The folks at KVOL are trying to make a go of this talk radio thing. (And not too successfully apparently: The last Arbitron rating has the station bringing up the rear with a 24 out of 28 rating in our market based on a .5 market share.) They've apparently decided that being anti-everything is the formula for success in talk radio—but it's not working so far. Maybe only about .5 percent of people of Lafayette are that negative.

Be that as it may, the current jihad they're apparently carrying on against the LUSFiber build is a nonstarter that is guaranteed to put them on the wrong side of most of the community. The whole issue was thoroughly "talked" out 3 years ago and the fiber advocates won a resounding victory at the polls. KVOL would do better to go after the nearly 2/3s of the population that voted for the idea and leave their .5 percent antis to the pleasant pursuit of complaining about unprofessional dress of the guys that cut grass along the highways and their neighbors' chickens.

Update 8/15/08: Neal Breakfield has said in the comments that my remarks about KVOL's Arbitron rates were "baseless." They are not. Though Todd Elliot called and tried to demand that I take this post down and Stephanie Ware tried to make the same plea the truth is the truth. Arbitron does ranks KVOL at the bottom of the barrel in listenership. Neither Todd nor Stephanie tried to deny that what I said was true—they just didn't, contrary to their fearless-truthtellers on-air personas, want the public (or their advertisers, I presume) to know this inconvenient truth about their own organization.

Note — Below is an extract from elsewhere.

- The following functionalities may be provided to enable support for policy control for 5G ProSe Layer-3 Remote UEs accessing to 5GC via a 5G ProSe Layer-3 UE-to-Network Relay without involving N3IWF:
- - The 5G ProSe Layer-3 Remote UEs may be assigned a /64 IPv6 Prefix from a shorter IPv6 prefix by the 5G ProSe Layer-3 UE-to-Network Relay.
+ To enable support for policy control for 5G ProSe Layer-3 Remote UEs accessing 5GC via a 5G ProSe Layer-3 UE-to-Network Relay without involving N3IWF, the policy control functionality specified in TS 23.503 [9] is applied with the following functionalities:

KVOL may well be on to something regarding their redflex crusade. I don't think automated, privatized "policing" is wise public policy either. It might even do something for their ratings. But whatever good they do the community—or themselves—by pointing out real problems they lose when they make the common criticism that they are just "anti-everything" credible. Attacking even the good things this community is doing for itself is a sure-fire way to give ammunition to those who would criticize KVOL as merely anti-everything. Lafayette is pro-fiber. We proved it at the polls 3 years ago. Lafayette went through a huge public battle over fiber, the community was as well-informed as one can be over a complex public infrastructure issue. There were full page ads filled with the names of people and businesses that were willing to publicly support our fiber initiative. And the community decided to do for itself what the incumbents plainly said they would not do for us. The vote was 2 to 1. The people know what they want and they know what they voted for and hearing KVOL attack it only serves to confirm the idea that KVOL is anti-anything. I'm giving good advice here: if you have a good cause stick to it. Don't muddy the waters.

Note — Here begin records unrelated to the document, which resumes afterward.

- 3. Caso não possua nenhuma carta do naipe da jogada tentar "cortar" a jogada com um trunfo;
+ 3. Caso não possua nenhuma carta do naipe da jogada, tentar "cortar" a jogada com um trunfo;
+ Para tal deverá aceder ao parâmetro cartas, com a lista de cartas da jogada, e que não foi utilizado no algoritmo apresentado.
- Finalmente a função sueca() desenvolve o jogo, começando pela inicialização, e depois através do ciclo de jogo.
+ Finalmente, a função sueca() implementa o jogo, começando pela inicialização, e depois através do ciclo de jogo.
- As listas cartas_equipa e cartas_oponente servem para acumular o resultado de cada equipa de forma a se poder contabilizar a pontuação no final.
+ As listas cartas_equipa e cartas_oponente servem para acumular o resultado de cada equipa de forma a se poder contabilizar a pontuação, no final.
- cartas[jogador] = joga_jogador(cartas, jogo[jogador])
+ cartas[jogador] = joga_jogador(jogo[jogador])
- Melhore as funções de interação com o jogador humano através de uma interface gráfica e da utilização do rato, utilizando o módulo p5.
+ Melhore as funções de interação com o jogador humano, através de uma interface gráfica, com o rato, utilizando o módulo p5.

The reader who wants to confirm KVOL's rankings for themselves can travel to the Arbitron radio page and in the pull down menu on that page labled "market" select "Lafayette, LA." There you will find that I was actually as generous as possible in my characterization of KVOL's ranking in my original post. In the latest rankings, in Spring of '08, Arbitron ranked KVOL as tied for last place with with KPEL and WYPY among ranked stations with all 3 clocking in at a .5% listenership.

Other corrections: I had mispelled Arbitron in the original post. That is now corrected. I've also included the link to the radio page in there.


Neal Breakfield said...

Glad I could provide some entertainment to you John. BTW, please tell the truth next time you decide to grace KVOL with your presence. You said that LUS Telecom cannot use Electric revenues to pay the bond debt directly if they can't cover it with telecom revenues. That is incorrect. I got it in black and white.

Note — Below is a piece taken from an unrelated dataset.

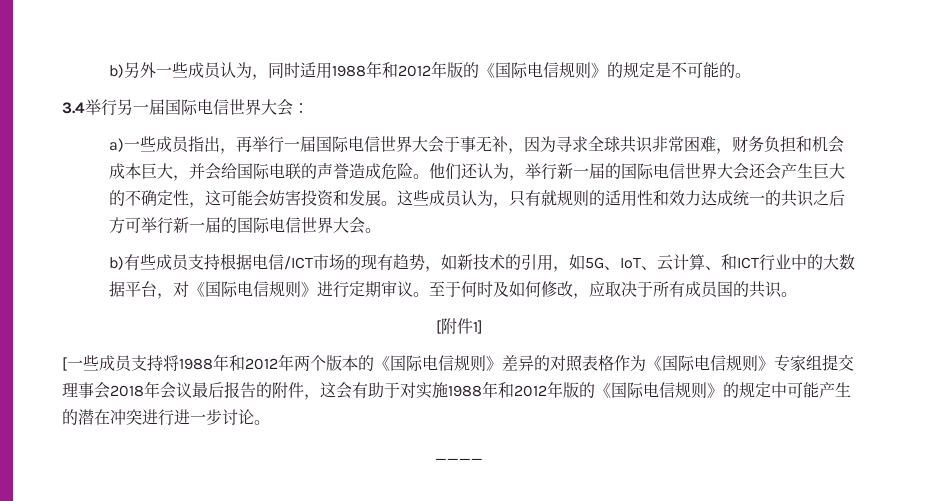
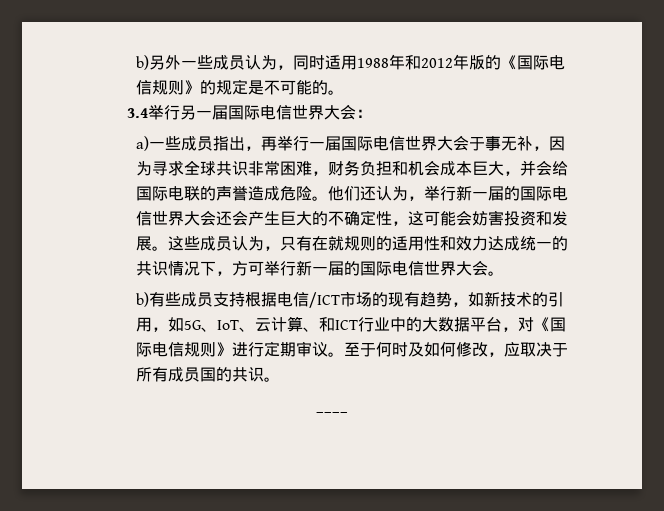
- 这些成员认为，只有就规则的适用性和效力达成统一的共识之后方可举行新一届的国际电信世界大会。
+ 这些成员认为，只有在就规则的适用性和效力达成统一的共识情况下，方可举行新一届的国际电信世界大会。
- [附件1]
- [一些成员支持将1988年和2012年两个版本的《国际电信规则》差异的对照表格作为《国际电信规则》专家组提交理事会2018年会议最后报告的附件，这会有助于对实施1988年和2012年版的《国际电信规则》的规定中可能产生的潜在冲突进行进一步讨论。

Did you lie? Or were you just mis informed? Which is it? Can you give a straight answer on that?

Either way, I think you just don't care, because you are socialist and you would just prefer the government to provide you with everything.

Here is a link to the ordincance online so that you can read it for yourself:

Read the definitions for "credit event", "net revenues" and "residual revenues" and then read the following:

Article IV: Source of payment for bonds, Section 4.2

Article V: Other rights and obligations of the communications system and the issuer; Section 5.2 (c)

Article VII; General covenants of the issuer; Section 8.4 (a) Rate Covenant

That one is the kicker. It says in black and white that LUS is required by LAW to raise utility rates!!!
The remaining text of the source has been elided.